Well, it's funny, the way I always looked at it is that he made sense of Jessie's path. There's a balance there that in rehearsal we were always trying to manage. I think the more redeeming he becomes the more precarious her decisions become. Because, if you look at what she's actually doing in the show, it's not really too honorable and it only makes sense if I'm just this total jerk.
Do you ever get weird reactions when you go out?
All the time. We just came from a CD signing, and there were people who were like 'you can sign my CD but you are a really bad person'. But it's great - that just means people are invested in the story, and I'm doing my job at the end of the day.
How is it working with Jessie?
Amazing. I love her, I love her work. I was a fan of hers before I got to work with her and its only ten-fold now. I just think she is just a really remarkable actor and singer, and she's just as good a human to work with. Any chance I get, I'll do it.
The soundtrack for this is really phenomenal. I was blown away, and I listen to the soundtrack all the time.
So do I and I'm in the show! I will listen to the show on my way to the show. I'm not even kidding you.
Did you work with composer Sara Bareilles much?

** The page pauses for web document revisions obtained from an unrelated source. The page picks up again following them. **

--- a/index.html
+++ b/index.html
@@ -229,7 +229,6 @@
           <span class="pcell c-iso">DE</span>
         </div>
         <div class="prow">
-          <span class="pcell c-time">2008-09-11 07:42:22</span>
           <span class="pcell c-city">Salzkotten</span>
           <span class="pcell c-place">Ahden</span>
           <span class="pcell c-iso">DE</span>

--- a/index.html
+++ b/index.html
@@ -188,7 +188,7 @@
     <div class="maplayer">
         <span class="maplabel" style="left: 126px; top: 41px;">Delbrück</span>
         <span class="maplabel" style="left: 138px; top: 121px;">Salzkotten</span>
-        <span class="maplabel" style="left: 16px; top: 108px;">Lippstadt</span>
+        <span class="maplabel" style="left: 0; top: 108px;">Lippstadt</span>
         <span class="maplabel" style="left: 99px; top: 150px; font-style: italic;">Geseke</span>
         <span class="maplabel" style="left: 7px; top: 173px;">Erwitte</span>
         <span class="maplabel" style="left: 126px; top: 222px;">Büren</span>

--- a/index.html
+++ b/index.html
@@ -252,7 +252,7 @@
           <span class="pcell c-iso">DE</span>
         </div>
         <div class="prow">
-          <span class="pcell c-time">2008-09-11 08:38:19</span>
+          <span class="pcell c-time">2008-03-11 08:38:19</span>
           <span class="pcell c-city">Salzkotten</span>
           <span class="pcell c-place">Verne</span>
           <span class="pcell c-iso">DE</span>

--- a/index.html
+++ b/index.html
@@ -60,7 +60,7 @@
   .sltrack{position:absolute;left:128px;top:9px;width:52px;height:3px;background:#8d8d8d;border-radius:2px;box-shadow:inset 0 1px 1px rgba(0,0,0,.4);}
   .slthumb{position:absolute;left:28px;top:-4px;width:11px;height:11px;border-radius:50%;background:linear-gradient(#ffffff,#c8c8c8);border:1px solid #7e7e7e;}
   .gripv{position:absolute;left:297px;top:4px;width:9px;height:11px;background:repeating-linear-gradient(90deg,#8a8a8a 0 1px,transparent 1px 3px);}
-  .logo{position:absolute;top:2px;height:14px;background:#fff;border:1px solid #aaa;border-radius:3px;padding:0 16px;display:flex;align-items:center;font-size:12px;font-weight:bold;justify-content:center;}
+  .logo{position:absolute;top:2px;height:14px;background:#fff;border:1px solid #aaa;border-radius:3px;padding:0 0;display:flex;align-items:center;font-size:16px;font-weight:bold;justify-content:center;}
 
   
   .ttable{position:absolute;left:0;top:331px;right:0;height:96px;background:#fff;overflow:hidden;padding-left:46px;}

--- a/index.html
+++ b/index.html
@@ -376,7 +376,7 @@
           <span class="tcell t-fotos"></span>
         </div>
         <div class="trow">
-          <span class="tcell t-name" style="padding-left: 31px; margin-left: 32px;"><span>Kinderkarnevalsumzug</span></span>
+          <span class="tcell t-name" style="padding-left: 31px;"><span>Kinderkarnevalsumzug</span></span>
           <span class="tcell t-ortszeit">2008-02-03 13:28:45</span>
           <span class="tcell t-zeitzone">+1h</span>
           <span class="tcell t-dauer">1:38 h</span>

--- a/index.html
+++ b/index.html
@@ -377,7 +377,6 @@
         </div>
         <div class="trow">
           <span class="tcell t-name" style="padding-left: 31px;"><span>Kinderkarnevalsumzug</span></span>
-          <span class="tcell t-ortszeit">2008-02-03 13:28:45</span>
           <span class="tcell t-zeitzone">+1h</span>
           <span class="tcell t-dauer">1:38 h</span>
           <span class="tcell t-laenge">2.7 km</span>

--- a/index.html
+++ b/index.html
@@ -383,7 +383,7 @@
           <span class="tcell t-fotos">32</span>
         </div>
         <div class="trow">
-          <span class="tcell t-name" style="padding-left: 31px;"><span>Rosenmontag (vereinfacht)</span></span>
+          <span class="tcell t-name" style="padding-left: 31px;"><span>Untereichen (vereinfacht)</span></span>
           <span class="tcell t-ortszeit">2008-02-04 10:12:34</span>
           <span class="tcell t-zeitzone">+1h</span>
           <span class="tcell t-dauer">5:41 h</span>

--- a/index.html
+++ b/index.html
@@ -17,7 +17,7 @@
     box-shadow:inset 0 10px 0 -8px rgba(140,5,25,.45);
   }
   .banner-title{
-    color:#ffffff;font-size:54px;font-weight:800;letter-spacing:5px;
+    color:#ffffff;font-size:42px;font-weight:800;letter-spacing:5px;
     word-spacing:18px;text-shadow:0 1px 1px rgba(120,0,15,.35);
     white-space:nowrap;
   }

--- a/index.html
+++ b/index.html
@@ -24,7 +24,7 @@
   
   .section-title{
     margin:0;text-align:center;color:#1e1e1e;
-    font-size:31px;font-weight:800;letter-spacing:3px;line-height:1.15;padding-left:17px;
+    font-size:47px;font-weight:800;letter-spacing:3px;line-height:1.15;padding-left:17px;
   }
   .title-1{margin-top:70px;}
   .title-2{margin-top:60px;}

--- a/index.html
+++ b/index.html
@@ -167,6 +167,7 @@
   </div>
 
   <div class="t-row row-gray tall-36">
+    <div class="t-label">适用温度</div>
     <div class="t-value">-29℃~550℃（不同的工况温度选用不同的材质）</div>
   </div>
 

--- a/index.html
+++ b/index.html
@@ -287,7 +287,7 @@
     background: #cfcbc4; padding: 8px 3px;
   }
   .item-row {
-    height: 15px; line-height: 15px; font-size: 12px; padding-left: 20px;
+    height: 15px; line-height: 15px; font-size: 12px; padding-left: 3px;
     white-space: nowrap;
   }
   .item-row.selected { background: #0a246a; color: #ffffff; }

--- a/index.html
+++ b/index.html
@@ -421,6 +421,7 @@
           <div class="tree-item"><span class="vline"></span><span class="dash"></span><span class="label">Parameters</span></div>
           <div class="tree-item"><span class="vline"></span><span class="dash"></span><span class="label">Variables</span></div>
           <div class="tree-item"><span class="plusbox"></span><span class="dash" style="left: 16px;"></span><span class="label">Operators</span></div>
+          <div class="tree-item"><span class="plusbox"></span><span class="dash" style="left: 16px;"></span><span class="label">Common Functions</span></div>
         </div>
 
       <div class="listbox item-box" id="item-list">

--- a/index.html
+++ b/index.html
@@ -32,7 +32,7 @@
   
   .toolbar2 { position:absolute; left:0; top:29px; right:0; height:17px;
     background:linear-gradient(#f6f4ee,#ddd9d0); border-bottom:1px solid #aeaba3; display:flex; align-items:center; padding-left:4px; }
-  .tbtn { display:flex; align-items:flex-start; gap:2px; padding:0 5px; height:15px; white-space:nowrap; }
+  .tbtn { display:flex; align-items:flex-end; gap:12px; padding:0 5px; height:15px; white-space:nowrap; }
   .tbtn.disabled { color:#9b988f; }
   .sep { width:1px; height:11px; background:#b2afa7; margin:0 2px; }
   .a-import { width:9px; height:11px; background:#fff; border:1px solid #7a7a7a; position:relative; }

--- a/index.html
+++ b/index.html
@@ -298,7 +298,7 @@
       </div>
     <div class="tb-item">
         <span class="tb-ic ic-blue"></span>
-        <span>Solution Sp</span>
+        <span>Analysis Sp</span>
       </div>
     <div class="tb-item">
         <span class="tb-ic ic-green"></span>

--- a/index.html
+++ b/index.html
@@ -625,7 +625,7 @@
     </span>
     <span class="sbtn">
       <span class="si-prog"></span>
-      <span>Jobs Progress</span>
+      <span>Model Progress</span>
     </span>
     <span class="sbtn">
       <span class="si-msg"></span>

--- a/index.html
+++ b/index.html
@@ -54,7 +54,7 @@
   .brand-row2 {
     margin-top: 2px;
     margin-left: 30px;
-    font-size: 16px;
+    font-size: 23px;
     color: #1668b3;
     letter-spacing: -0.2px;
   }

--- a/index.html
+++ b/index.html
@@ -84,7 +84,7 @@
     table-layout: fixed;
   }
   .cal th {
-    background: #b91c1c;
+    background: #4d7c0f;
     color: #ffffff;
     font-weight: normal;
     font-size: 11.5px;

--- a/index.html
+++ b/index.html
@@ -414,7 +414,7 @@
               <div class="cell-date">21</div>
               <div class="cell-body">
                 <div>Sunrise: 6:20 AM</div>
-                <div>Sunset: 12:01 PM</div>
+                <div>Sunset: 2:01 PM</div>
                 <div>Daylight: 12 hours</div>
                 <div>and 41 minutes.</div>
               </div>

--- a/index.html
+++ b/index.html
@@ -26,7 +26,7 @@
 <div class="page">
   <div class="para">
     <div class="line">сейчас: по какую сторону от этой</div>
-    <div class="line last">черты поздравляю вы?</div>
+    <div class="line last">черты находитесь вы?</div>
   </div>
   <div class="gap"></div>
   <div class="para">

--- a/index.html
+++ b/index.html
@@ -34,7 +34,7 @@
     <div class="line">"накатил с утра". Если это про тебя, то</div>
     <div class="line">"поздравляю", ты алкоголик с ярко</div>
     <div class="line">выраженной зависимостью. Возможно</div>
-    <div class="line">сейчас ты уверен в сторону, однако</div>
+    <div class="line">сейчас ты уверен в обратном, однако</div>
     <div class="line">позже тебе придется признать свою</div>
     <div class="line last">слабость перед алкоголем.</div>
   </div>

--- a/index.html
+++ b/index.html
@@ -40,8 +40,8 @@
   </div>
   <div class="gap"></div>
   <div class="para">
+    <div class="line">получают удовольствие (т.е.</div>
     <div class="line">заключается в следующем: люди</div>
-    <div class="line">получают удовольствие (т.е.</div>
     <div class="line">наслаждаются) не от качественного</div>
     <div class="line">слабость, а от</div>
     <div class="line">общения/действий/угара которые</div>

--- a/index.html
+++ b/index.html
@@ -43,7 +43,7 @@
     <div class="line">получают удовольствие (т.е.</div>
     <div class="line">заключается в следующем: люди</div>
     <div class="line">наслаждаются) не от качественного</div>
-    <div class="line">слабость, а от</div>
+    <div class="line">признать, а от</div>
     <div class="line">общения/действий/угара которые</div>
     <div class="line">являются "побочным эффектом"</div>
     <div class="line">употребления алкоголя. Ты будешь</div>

She was extraordinarily involved. It was her Broadway debut, and I think she spent about four years working on this music. I think she'll be the first to tell you it was the hardest thing she has done in her career, and I'm so happy and proud of her for the way people have connected and responded to the album. It's remarkable and so deserved. It's really a crossover album in a way that not a lot of Broadway cast recordings are these days.
What do you find yourself doing in your free time?
I have a new band called Other Courage. It's rock and roll with a bit of a soul tinge to it. We've been playing shows all summer.
You were also just in a movie this year.
I was in a movie called the Stand Up Guy, written and directed by a really funny guy name Mike Young, and starring Danny Abeckaser, who also produced the film and is a very good friend. You can see it on Netflix, Amazon, everywhere. I also have a little cameo coming up in Zach Braff's studio feature Going In Style which stars Morgan Freeman, Alan Arkin, and Michael Caine, coming out next Spring.
If you were going to dinner at Jessie's house, what would you bring?
Something Disney themed. She loves Disney.
One word that sums up your experience in Waitress.
One way you live fullest everyday
I get to be on Broadway. I get to come live my day out through great art and getting an instant response from a Broadway audience. That's pretty cool.